- [WORK INSTRUCTION] Some lines in the data below hold the string "none". Report how many, as a bare number.

- [Collected data entries]
■ ■ ■ ■

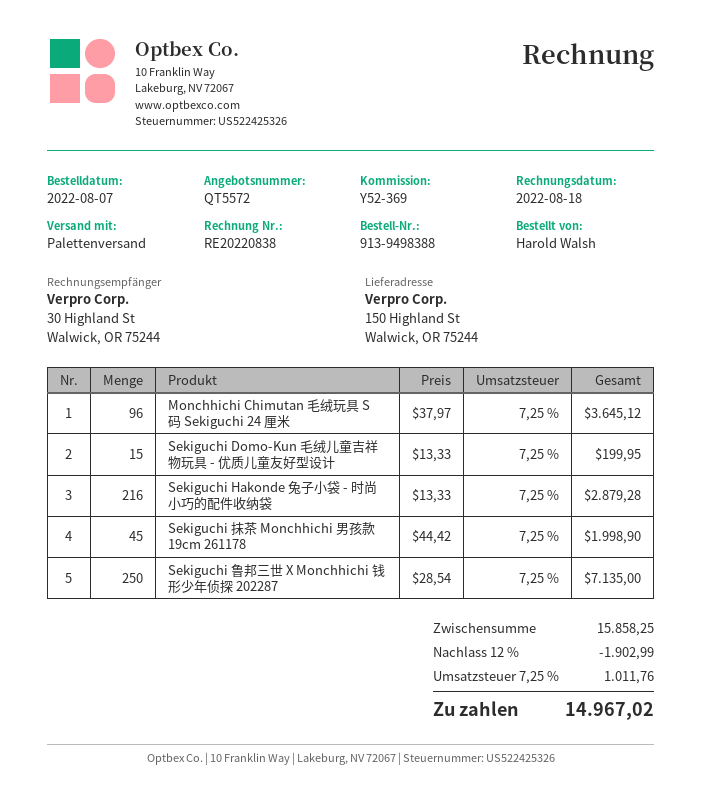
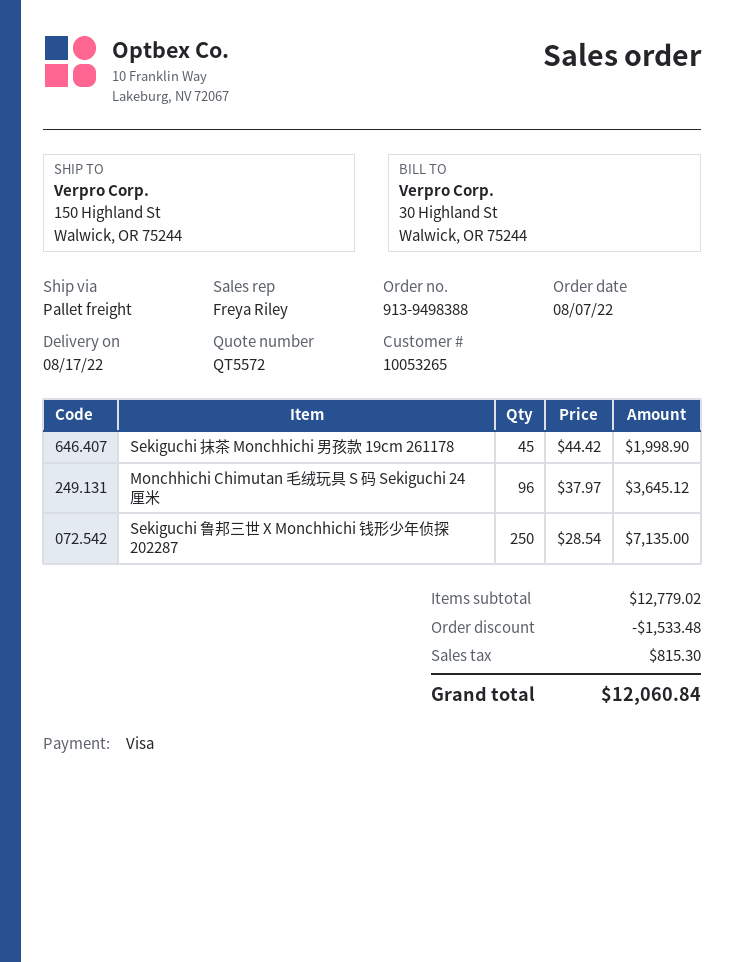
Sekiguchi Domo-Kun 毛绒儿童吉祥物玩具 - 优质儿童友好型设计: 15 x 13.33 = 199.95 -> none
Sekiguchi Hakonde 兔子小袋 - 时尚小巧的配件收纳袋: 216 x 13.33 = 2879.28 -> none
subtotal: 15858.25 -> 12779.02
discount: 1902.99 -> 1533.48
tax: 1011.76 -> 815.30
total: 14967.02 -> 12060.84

■ ■ ■ ■

- [RESPONSE FOR THIS EXERCISE] 2